# size matters



## arinowner (Feb 25, 2008)

I need some help from some Scott owners about sizing. I am about 5' 10-11" tall.
I have a chance to by an Addict R4 frame for 200.00USD. It is a size M. If I read Scott's geometry chart right, this frame has a 55cm effective top tube.
I have a seat height of 74.25cm.
Could someone that is about my size tell me if this frame would fit or not?

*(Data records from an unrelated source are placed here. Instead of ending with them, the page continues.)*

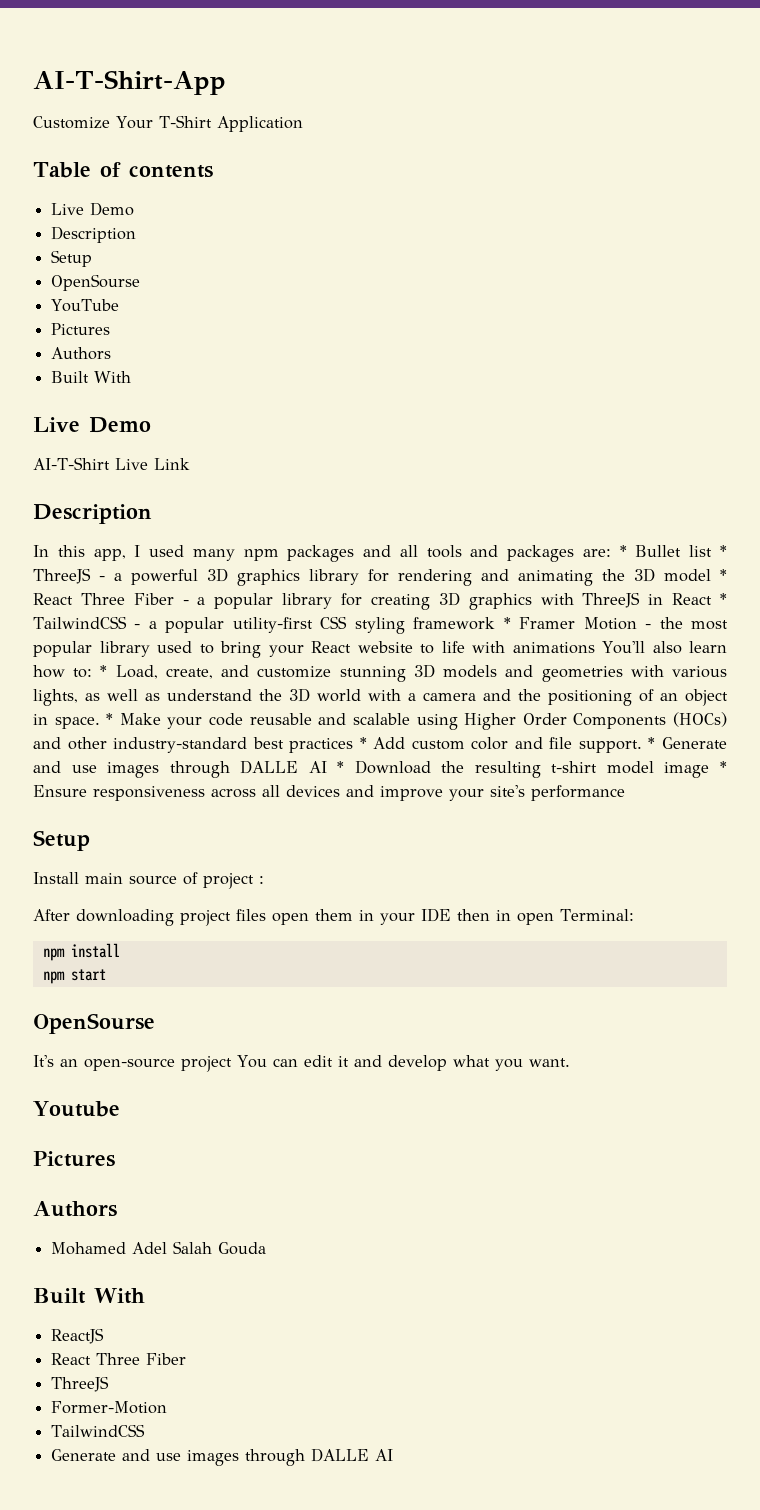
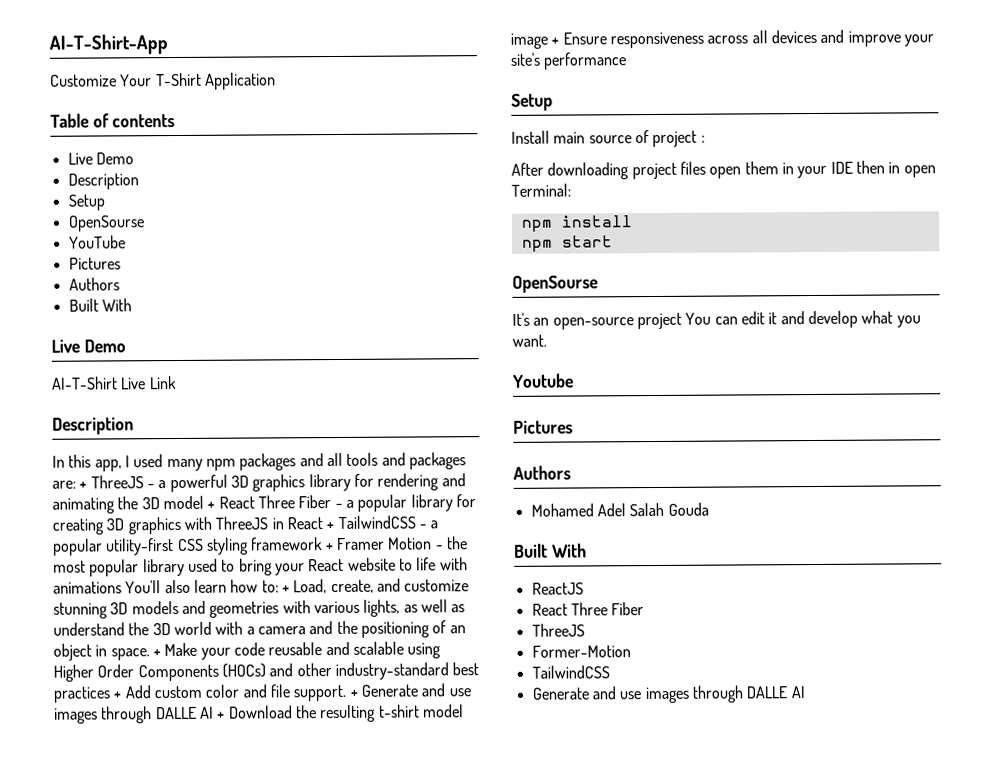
- * Bullet list * ThreeJS - a powerful 3D graphics library for rendering and animating the 3D model * React Three Fiber - a popular library for creating 3D graphics with ThreeJS in React * TailwindCSS - a popular utility-first CSS styling framework * Framer Motion - the most popular library used to bring your React website to life with animations You'll also learn how to:
+ + ThreeJS - a powerful 3D graphics library for rendering and animating the 3D model + React Three Fiber - a popular library for creating 3D graphics with ThreeJS in React + TailwindCSS - a popular utility-first CSS styling framework + Framer Motion - the most popular library used to bring your React website to life with animations You'll also learn how to:
- * Load, create, and customize stunning 3D models and geometries with various lights, as well as understand the 3D world with a camera and the positioning of an object in space.
+ + Load, create, and customize stunning 3D models and geometries with various lights, as well as understand the 3D world with a camera and the positioning of an object in space.
- * Make your code reusable and scalable using Higher Order Components (HOCs) and other industry-standard best practices * Add custom color and file support.
+ + Make your code reusable and scalable using Higher Order Components (HOCs) and other industry-standard best practices + Add custom color and file support.
- * Generate and use images through DALLE AI * Download the resulting t-shirt model image * Ensure responsiveness across all devices and improve your site's performance
+ + Generate and use images through DALLE AI + Download the resulting t-shirt model image + Ensure responsiveness across all devices and improve your site's performance

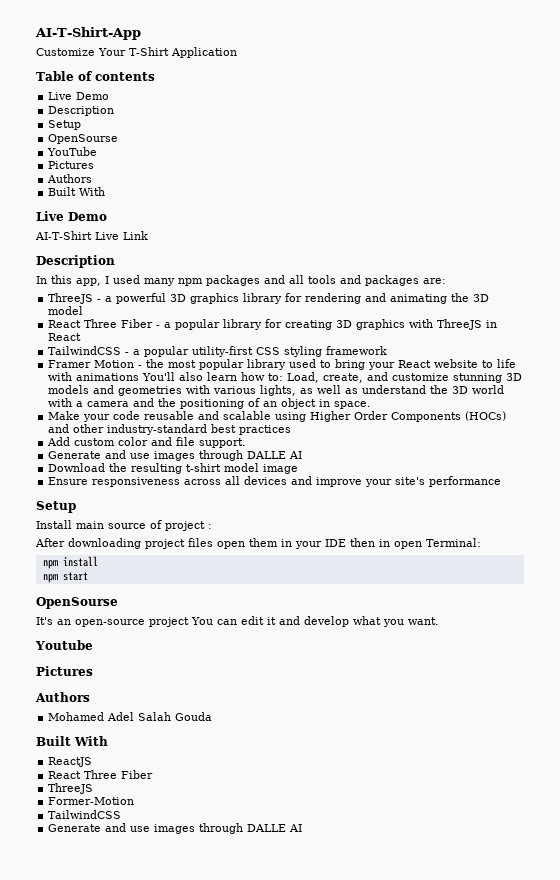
- In this app, I used many npm packages and all tools and packages are: + ThreeJS - a powerful 3D graphics library for rendering and animating the 3D model + React Three Fiber - a popular library for creating 3D graphics with ThreeJS in React + TailwindCSS - a popular utility-first CSS styling framework + Framer Motion - the most popular library used to bring your React website to life with animations You'll also learn how to:
+ In this app, I used many npm packages and all tools and packages are:
+ ThreeJS - a powerful 3D graphics library for rendering and animating the 3D model
+ React Three Fiber - a popular library for creating 3D graphics with ThreeJS in React
+ TailwindCSS - a popular utility-first CSS styling framework
+ Framer Motion - the most popular library used to bring your React website to life with animations You'll also learn how to:
- + Load, create, and customize stunning 3D models and geometries with various lights, as well as understand the 3D world with a camera and the positioning of an object in space. + Make your code reusable and scalable using Higher Order Components (HOCs) and other industry-standard best practices + Add custom color and file support. + Generate and use images through DALLE AI + Download the resulting t-shirt model image + Ensure responsiveness across all devices and improve your site's performance
+ Load, create, and customize stunning 3D models and geometries with various lights, as well as understand the 3D world with a camera and the positioning of an object in space.
+ Make your code reusable and scalable using Higher Order Components (HOCs) and other industry-standard best practices
+ Add custom color and file support.
+ Generate and use images through DALLE AI
+ Download the resulting t-shirt model image
+ Ensure responsiveness across all devices and improve your site's performance

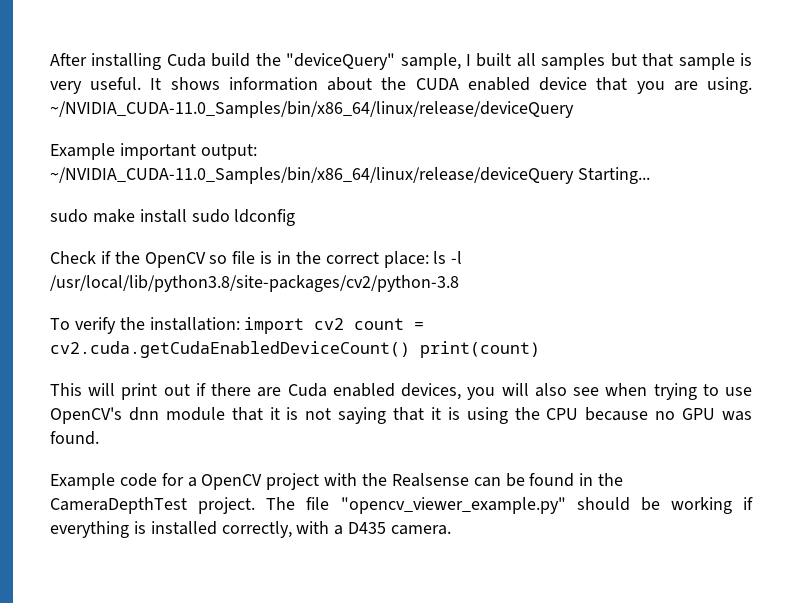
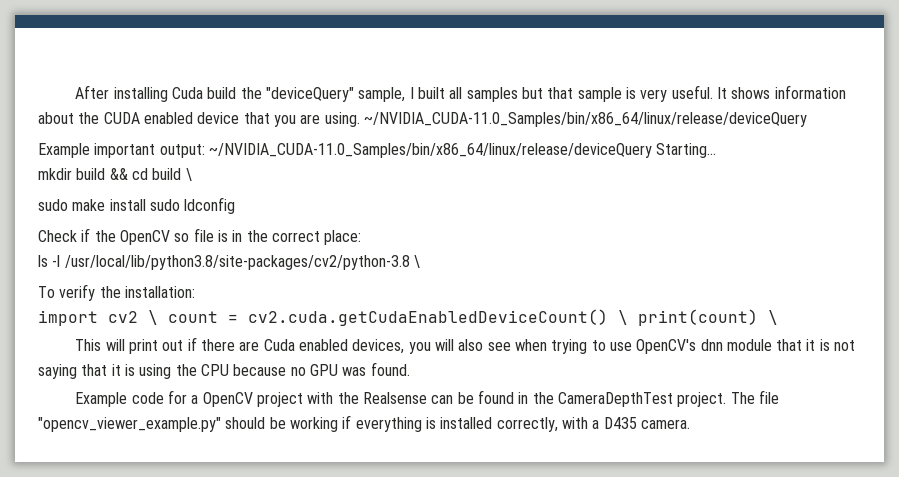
+ mkdir build && cd build \
- Check if the OpenCV so file is in the correct place: ls -l /usr/local/lib/python3.8/site-packages/cv2/python-3.8
+ Check if the OpenCV so file is in the correct place:
+ ls -l /usr/local/lib/python3.8/site-packages/cv2/python-3.8 \
- To verify the installation: import cv2 count = cv2.cuda.getCudaEnabledDeviceCount() print(count)
+ To verify the installation:
+ import cv2 \ count = cv2.cuda.getCudaEnabledDeviceCount() \ print(count) \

Thanks everyone for the help in advance.


----------



## TucsonMTB (Aug 3, 2008)

*Go for it . . .*

I am 5' 11" myself and ride 56 cm R4. If you look at the pictures in my gallery, you will see that there is not a lot of exposed seat post on my bicycle. With a smaller frame, the main issue may be the height of the steerer and stem relative to the saddle. I'm not as flexible as I once was so the 56 works better for me. When I was younger and raced the 54 would have been just fine. In other words, if you like a low handlebar position relative to the saddle, go for it . . . especially at that price! :thumbsup:


----------



## arinowner (Feb 25, 2008)

*thanks*

I am 50 years old but I can still lay the palms of my hands flat on the floor while standing up straight. I have no flexibility issues that I know of. However, my concern might be toe overlap. Could that be an issue with this frame size?


----------